Start of Dataset content
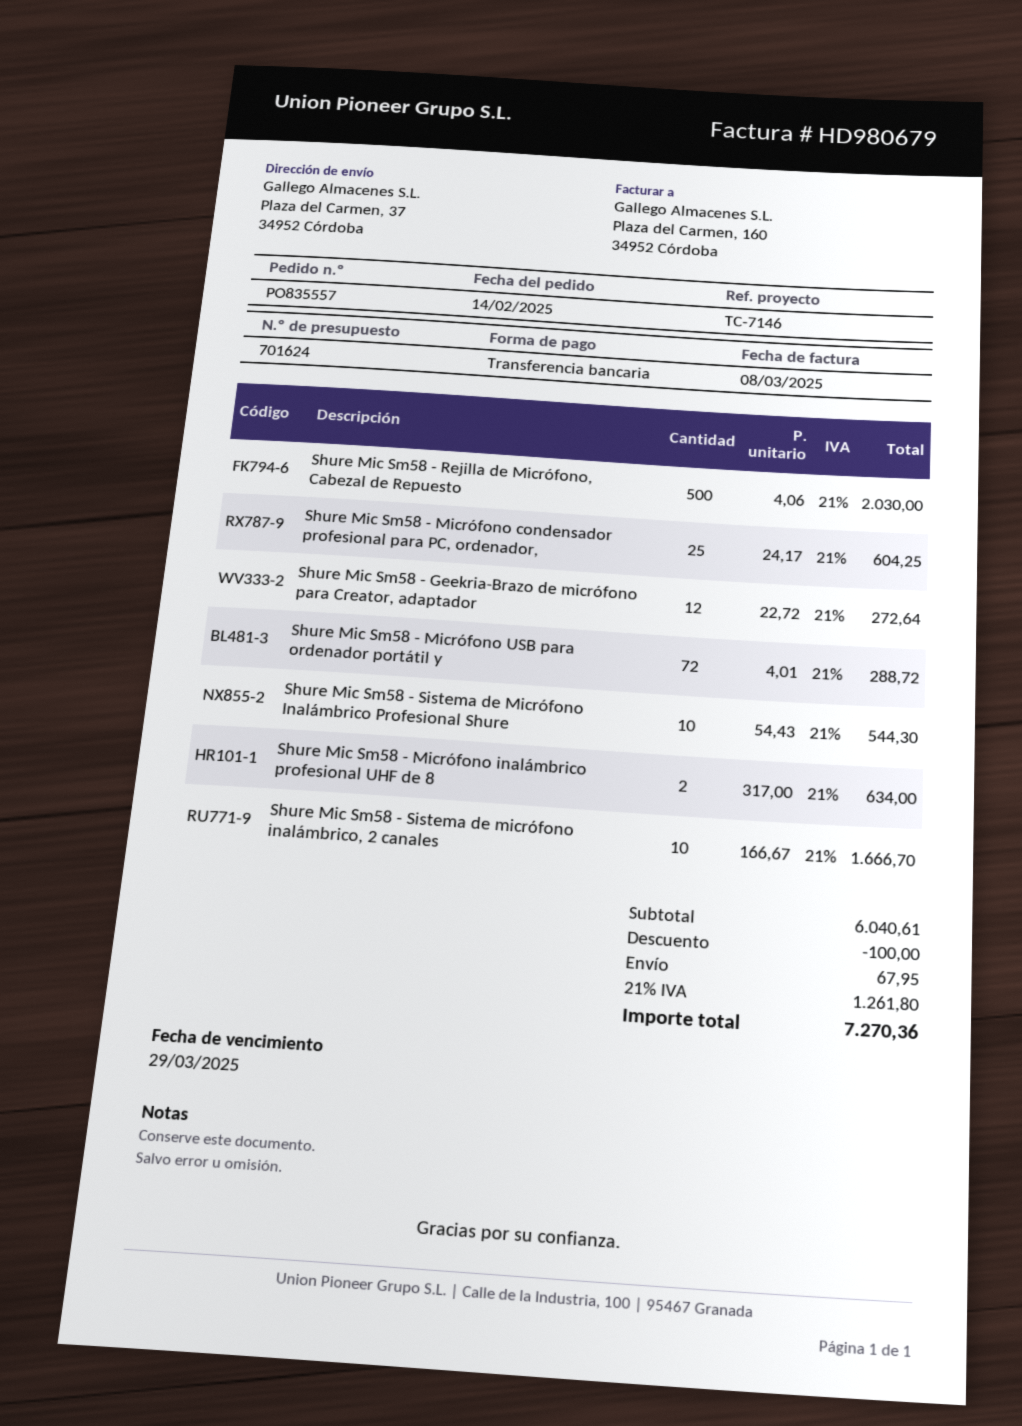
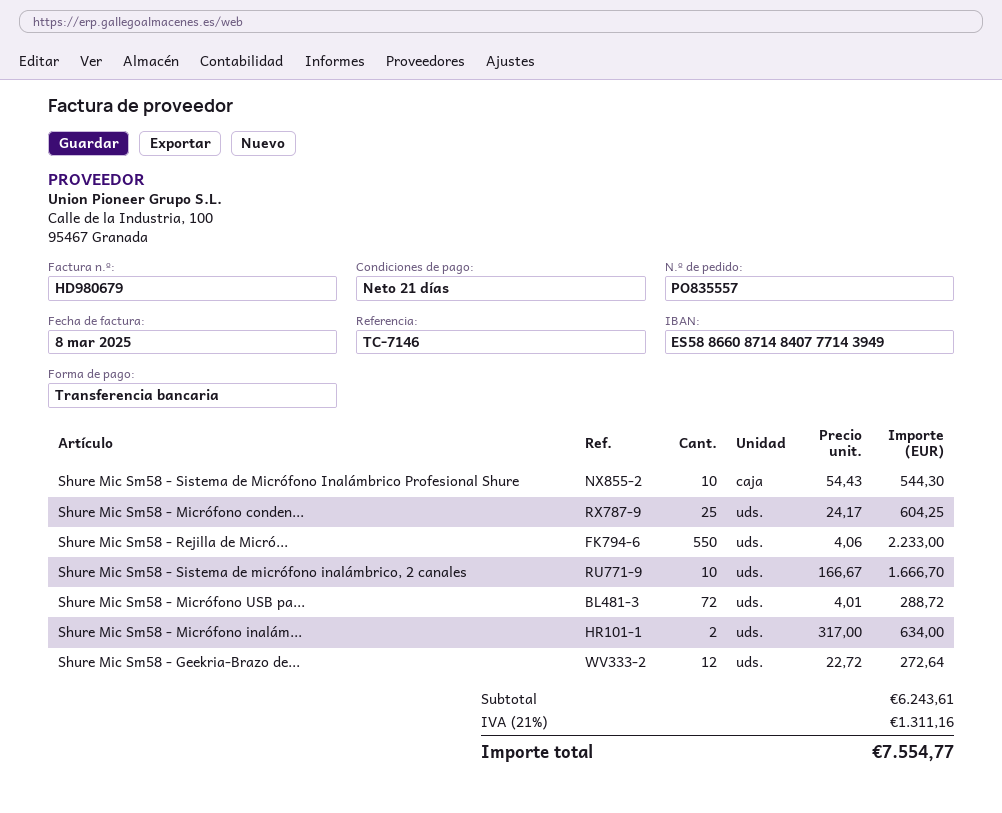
Shure Mic Sm58 - Rejilla de Micrófono, Cabezal de Repuesto: 500 x 4.06 = 2030.00 -> 550 x 4.06 = 2233.00
subtotal: 6040.61 -> 6243.61
discount: 100.00 -> none
shipping: 67.95 -> none
tax: 21% = 1261.80 -> 21% = 1311.16
total: 7270.36 -> 7554.77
End of Dataset content
• _What is expected_: From the line that contains "shipping: 67.95 -> none" down to the final line of the entries, print every line exactly as it is, and only those lines.

• _Response for this exercise_:
shipping: 67.95 -> none
tax: 21% = 1261.80 -> 21% = 1311.16
total: 7270.36 -> 7554.77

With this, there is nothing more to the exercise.